The French title of duc de Plaisance (English: Duke of Piacenza) was created on 24 April 1808 by Napoleon I for Charles-François Lebrun, Arch-Treasurer of the Empire and former Consul. The title became extinct in 1926, upon the death of the sixth duke.

List of ducs de Plaisance 
 1808-1824 : Charles-François Lebrun (1739-1824), 1st duc de Plaisance.
 1824-1859 : Anne Charles Lebrun (1775-1859), 2nd duc de Plaisance, son of the preceding.
 1859-1872 : Charles Louis Alexandre Jules Lebrun (1811-1872), 3rd duc de Plaisance, nephew of the preceding. 
 1872-1907 : Louis Armand Joseph de Maillé de La Tour-Landry (1860-1907), 4th duc de Plaisance, maternal great-grandson of the 1st Duke.

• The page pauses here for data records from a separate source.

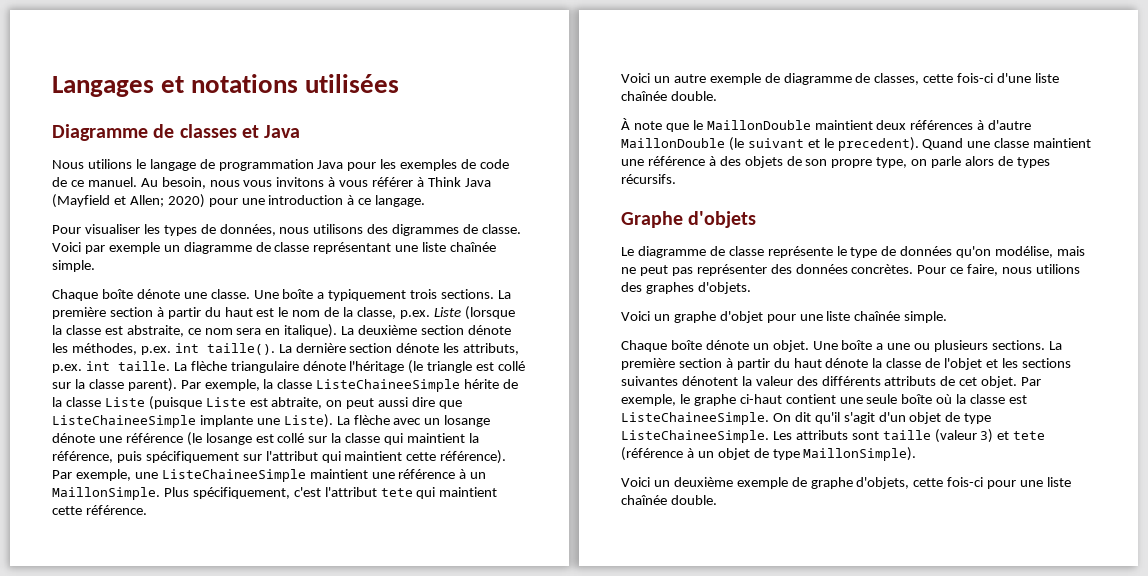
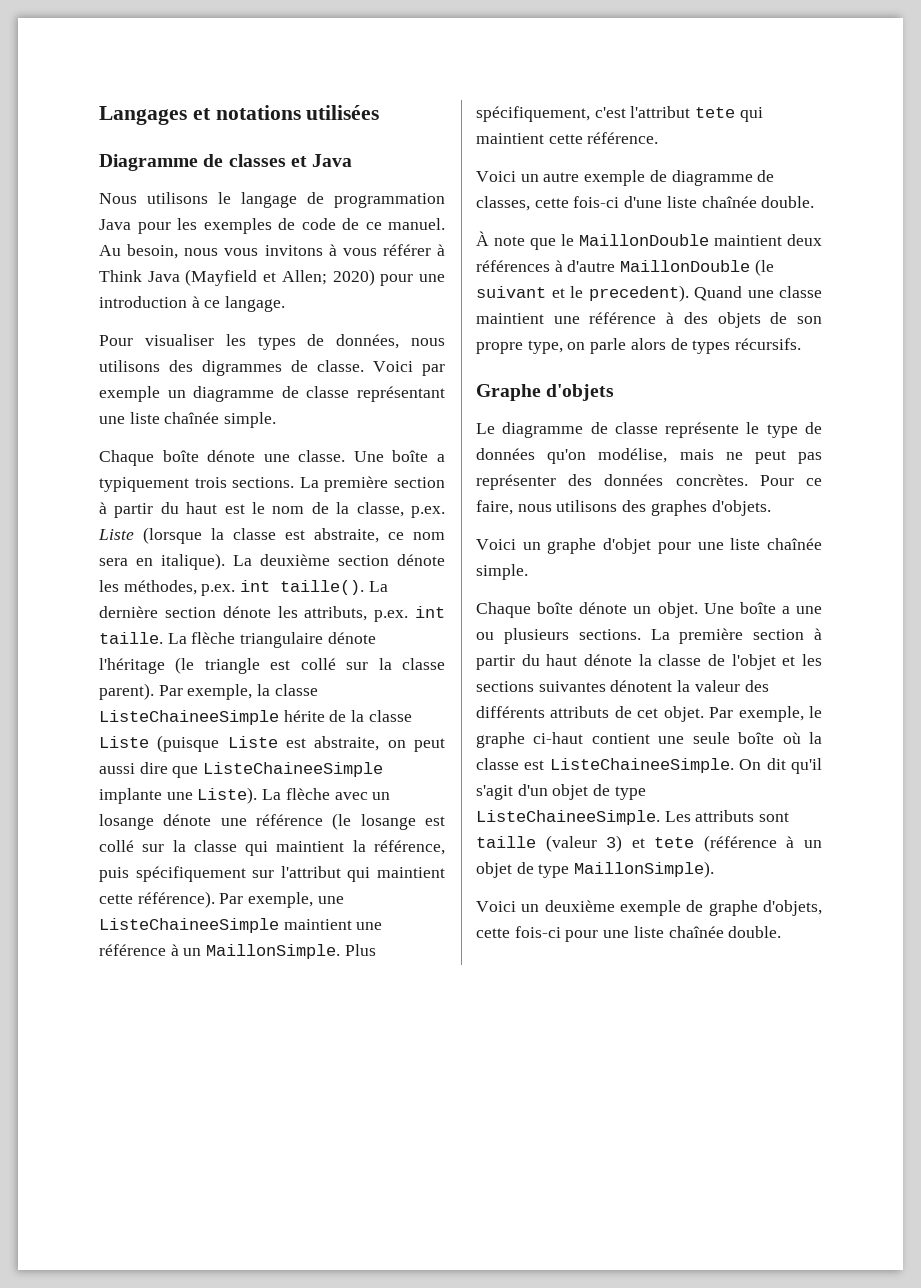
- Nous utilions le langage de programmation Java pour les exemples de code de ce manuel.
+ Nous utilisons le langage de programmation Java pour les exemples de code de ce manuel.
- Par exemple, la classe ListeChaineeSimple hérite de la classe Liste (puisque Liste est abtraite, on peut aussi dire que ListeChaineeSimple implante une Liste).
+ Par exemple, la classe ListeChaineeSimple hérite de la classe Liste (puisque Liste est abstraite, on peut aussi dire que ListeChaineeSimple implante une Liste).
- Pour ce faire, nous utilions des graphes d'objets.
+ Pour ce faire, nous utilisons des graphes d'objets.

 1907-1913 : Armand Louis Joseph François de Maillé de La Tour-Landry (1892-1913), 5th duc de Plaisance, son of the preceding.
 1913-1926 : François Charles Edmond Marie de Maillé de La Tour-Landry (1862-1926), 6th duc de Plaisance, uncle of the preceding, title extinct upon his death.